If your going to stray from OEM batteries please do your homework. Some batteries are designed to preform like a Formula 1 engine. Some batteries are more like a small economy 4 cylinder engine. The high performance battery will generate more power but won't last as long. The economy battery may last for ever but good luck drilling hard maple with a 2" bit.

One other thing. NIMH batteries are not inherently better than NICAD. NIMH is a little lighter for the same capacity, which is why the auto industry is interested in them, but an 18V 2.4AH battery pack will deliver the same power (voltage) for the same amount of time (Amp-Hour) regardless of the chemistry.


----------



## coloradoclimber (Apr 7, 2007)

Estley,

I've done exactly what you a contemplating doing. Rebuilding a DeWalt 14.4 volt battery pack. Before I lay out the facts I'll give you the final answer so you can quit reading and move on:

*It's not worth it.*

Here are the facts for DeWalt 14.4 v drill battery packs:

- the battery packs are based on nicad battery technology.
- the packs are built up from series connected sub-c cells
- nicad batteries are 1.2 volts per cell as opposed to the typical 1.5 volts per cell for alkaline
- to get to 14.4 volts you need 12 cells (12×1.2 = 14.4)


you notice pretty much all of the nicad battery pack voltages are some multiple of 1.2, like 7.2 (6×1.2) 9.6 (8×1.2) 12 (10×1.2) 14.4 (12×1.2) 18 (15×1.2) and so on. That's because they're all built up from a series of 1.2 volt nicad cells

- nicad sub-c cells are around $2.50 - $5.00 USD

Sanyo Nicads 
Powerstream Nicads

- you need 12 of them per battery pack so you are looking at $30 - $60 in raw nicad batteries per pack
- when you open up the battery pack you will notice the factory cells are resistance welded together (a good thing).
- you will also notice the factory packs the batteries in with near zero wasted space.

You probably dont have a resistance welder that will work to spot weld the tabs of one battery to the post of the other battery. Too bad, that means you are going to have to solder the tabs together and possibly have to use some jumper wire. This is bad because the connections are not as good and the soldered connections take up more physical space. You have a poorer solution that you have a hard time fitting back in the case.

But if you decide to keep going make sure you buy the batteries *with tabs*, you'll need the tabs, top and bottom, to solder together.

If you are determined you can make it work.
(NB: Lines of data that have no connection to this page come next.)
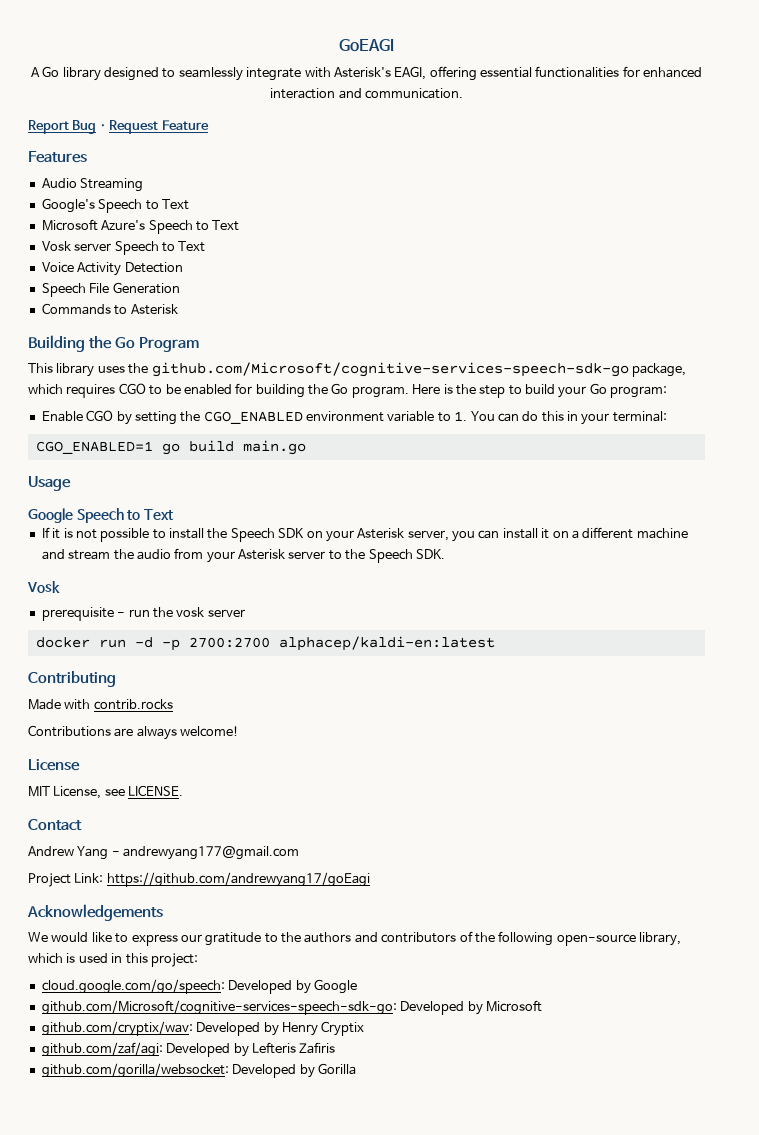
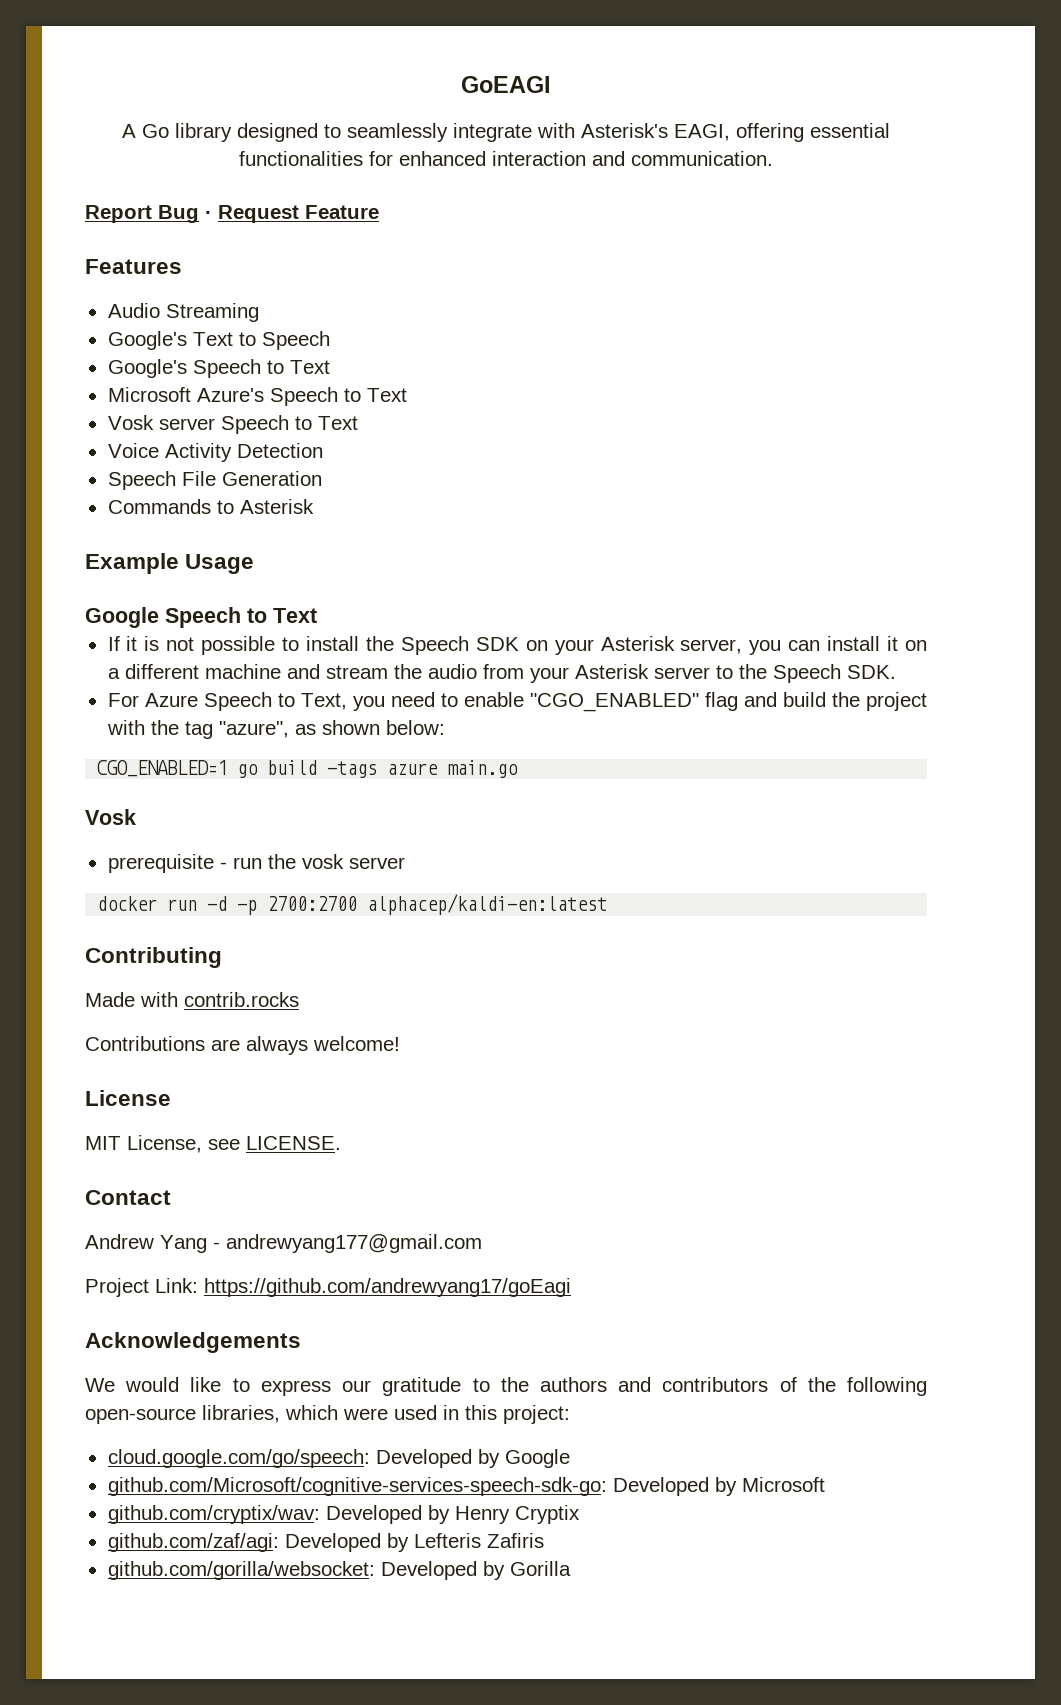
+ Google's Text to Speech
- Building the Go Program
- This library uses the github.com/Microsoft/cognitive-services-speech-sdk-go package, which requires CGO to be enabled for building the Go program. Here is the step to build your Go program:
- Enable CGO by setting the CGO_ENABLED environment variable to 1. You can do this in your terminal:
- CGO_ENABLED=1 go build main.go
- Usage
+ Example Usage
+ For Azure Speech to Text, you need to enable "CGO_ENABLED" flag and build the project with the tag "azure", as shown below:
+ CGO_ENABLED=1 go build -tags azure main.go
- We would like to express our gratitude to the authors and contributors of the following open-source library, which is used in this project:
+ We would like to express our gratitude to the authors and contributors of the following open-source libraries, which were used in this project:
It is possible to get the batteries soldered together in way that is reasonably sound and will eventually fit, with a little filing and pounding.

Hopefully you made sure the batteries bought are suitable to use with your factory dewalt charger with similar charging characteristics. That way you can just drop you newly rebuilt pack onto the factory charger, otherwise you'll need to find or build a new charger.

Oh, and don't forget, when you cracked the case you might have split the plastic, but even if you didn't you'll have to find a way to epoxy it all back together and not leave any bumps or changes in shape so it will still fit and lock into the tools handle.

And finally nicad batteries require controlled disposal, dont just throw the old ones in the garbage.

So, if you went through all that fun you can actually rebuild a tool battery pack. And it will work, and it will have performance similar to a factory pack. But unless you've got a secret stash of sub-c cells, the right tools, patience and general handy skills, you wont save much, or any, money, and you'll likely end up with a sub par result.

So I'll say again:

*It's not worth it.*


----------



## DanYo (Jun 30, 2007)

guy on craigslist.org that rebuilds tool batteries … link...


----------



## sIKE (Feb 14, 2008)

I just use Batteries Plus….


----------



## Loren (May 30, 2008)

I'm a little Sheepish about it - but I buy Ryobi drills because they
work fine and the batteries are cheap and easy to get… as in
1/4 the price of other batteries.

I owned a nice Bosch drill that was nicer in terms of ergonomics 
but I just couldn't stomach the ongoing maintenance costs
of "professional" brand batteries.

On rebuilding batteries:

I've read about it and apparently its commonly the case that only
a few cells are bad. if you can open the battery case and swap
out the bad cells then you don't have to replace them all.

You can sometimes bring a dead battery back by putting it in
the freezer. When you take it out and charge it up it works
again - can't say for how long. Batteries can sometimes be
rescued by freezing them and charging several times before they
burn out for good and need to be recycled or rebuilt.


----------



## ChicoWoodnut (Dec 15, 2007)

I gave up on portable drills the first time I went and saw how much the batteries cost LOL. I don't do much work in the woods and my corded drill is always powered up and ready 2 go.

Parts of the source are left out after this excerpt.